За колючей проволокой
23 ноября Кронштадтское общество бывших малолетних узников
фашистских концлагерей отметило 20-летие
И 22 июня 1988 года, по инициативе Председателя Ассоциации Детского фонда Советского Союза Альберта Лиханова, в Киеве состоялся Всесоюзный съезд бывших малолетних узников концлагерей, гетто и других мест принудительного содержания, на котором, наконец-то, был учрежден Союз бывших малолетних узников фашистских концлагерей Советского Союза.

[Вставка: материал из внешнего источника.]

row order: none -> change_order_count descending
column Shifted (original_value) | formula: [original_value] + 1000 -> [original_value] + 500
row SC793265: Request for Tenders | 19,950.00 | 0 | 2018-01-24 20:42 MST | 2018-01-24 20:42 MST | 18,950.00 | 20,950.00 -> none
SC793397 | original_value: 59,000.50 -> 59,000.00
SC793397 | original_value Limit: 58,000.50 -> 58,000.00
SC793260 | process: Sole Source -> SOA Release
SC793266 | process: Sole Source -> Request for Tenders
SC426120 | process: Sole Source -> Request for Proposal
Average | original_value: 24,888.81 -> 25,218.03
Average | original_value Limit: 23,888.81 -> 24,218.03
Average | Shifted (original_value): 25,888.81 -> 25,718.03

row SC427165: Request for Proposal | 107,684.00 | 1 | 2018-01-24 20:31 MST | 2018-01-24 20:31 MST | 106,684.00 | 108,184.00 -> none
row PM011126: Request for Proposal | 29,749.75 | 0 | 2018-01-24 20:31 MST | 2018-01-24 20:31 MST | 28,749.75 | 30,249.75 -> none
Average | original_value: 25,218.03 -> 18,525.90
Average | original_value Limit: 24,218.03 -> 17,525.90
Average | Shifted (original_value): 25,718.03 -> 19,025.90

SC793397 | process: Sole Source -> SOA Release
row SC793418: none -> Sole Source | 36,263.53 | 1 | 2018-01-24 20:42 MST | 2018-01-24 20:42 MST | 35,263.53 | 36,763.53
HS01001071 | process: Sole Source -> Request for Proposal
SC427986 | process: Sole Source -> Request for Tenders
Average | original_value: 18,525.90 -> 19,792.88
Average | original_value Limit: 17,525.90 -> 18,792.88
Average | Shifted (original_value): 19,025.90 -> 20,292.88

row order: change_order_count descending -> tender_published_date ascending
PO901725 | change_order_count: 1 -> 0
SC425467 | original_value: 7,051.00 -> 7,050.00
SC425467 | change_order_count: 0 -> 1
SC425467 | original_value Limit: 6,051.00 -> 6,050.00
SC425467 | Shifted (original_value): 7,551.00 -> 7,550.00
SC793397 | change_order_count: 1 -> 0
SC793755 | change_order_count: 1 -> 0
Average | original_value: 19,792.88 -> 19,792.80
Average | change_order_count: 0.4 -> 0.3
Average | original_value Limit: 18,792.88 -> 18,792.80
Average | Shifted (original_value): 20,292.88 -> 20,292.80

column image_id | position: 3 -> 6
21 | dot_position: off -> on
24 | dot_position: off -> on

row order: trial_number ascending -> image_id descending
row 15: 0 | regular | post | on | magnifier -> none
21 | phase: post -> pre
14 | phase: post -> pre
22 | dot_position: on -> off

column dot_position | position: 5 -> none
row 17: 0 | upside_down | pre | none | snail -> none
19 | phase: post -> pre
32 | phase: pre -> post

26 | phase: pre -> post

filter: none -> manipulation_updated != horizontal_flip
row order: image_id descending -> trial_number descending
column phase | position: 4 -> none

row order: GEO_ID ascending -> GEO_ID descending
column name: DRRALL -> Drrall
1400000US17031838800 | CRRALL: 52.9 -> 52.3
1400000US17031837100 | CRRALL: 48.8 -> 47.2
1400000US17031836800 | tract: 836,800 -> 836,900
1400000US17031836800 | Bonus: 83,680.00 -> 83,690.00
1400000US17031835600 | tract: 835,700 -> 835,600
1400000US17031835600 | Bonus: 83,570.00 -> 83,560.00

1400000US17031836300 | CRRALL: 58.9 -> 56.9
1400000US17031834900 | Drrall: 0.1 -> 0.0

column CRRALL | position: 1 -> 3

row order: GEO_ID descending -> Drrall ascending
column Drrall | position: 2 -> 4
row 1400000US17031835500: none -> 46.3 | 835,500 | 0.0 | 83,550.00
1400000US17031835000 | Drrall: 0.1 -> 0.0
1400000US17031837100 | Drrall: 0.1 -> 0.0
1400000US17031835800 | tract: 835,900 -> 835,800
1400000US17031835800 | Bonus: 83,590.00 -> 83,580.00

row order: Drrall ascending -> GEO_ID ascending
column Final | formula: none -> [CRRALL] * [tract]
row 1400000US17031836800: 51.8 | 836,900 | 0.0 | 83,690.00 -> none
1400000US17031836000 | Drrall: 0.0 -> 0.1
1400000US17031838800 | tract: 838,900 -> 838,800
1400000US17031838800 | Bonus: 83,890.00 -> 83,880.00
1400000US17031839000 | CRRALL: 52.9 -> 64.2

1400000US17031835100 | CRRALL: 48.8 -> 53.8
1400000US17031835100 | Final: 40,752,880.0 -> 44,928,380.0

До этого момента мы боялись пискнуть о том, что сидели за колючей проволокой под надзором эсэсовцев и натасканных на людей собак, ибо тогда ни работать на оборонный завод не пойдешь (а у нас 80% народа работало на оборонку — знающие люди шутили, что даже макароны на наших фабриках выпускались калибром 9,62, чтобы в любую минуту эту поточную линию можно было переделать под патроны для автомата Калашникова); ни в престижный институт не поступишь! Помнится, когда я зашел в отдел кадров (я тогда работал в Исполкоме районного Совета народных депутатов Ждановского района), чтобы сообщить о том, что
являюсь бывшим малолетним узником фашистского концлагеря, кадровик, бывший кэгэбист, посмотрел на меня, как на злокачественную опухоль, вовремя не обнаруженную, и просипел:
— Небось, уже тогда тянул ручонку и кричал: «Зиг Халь!»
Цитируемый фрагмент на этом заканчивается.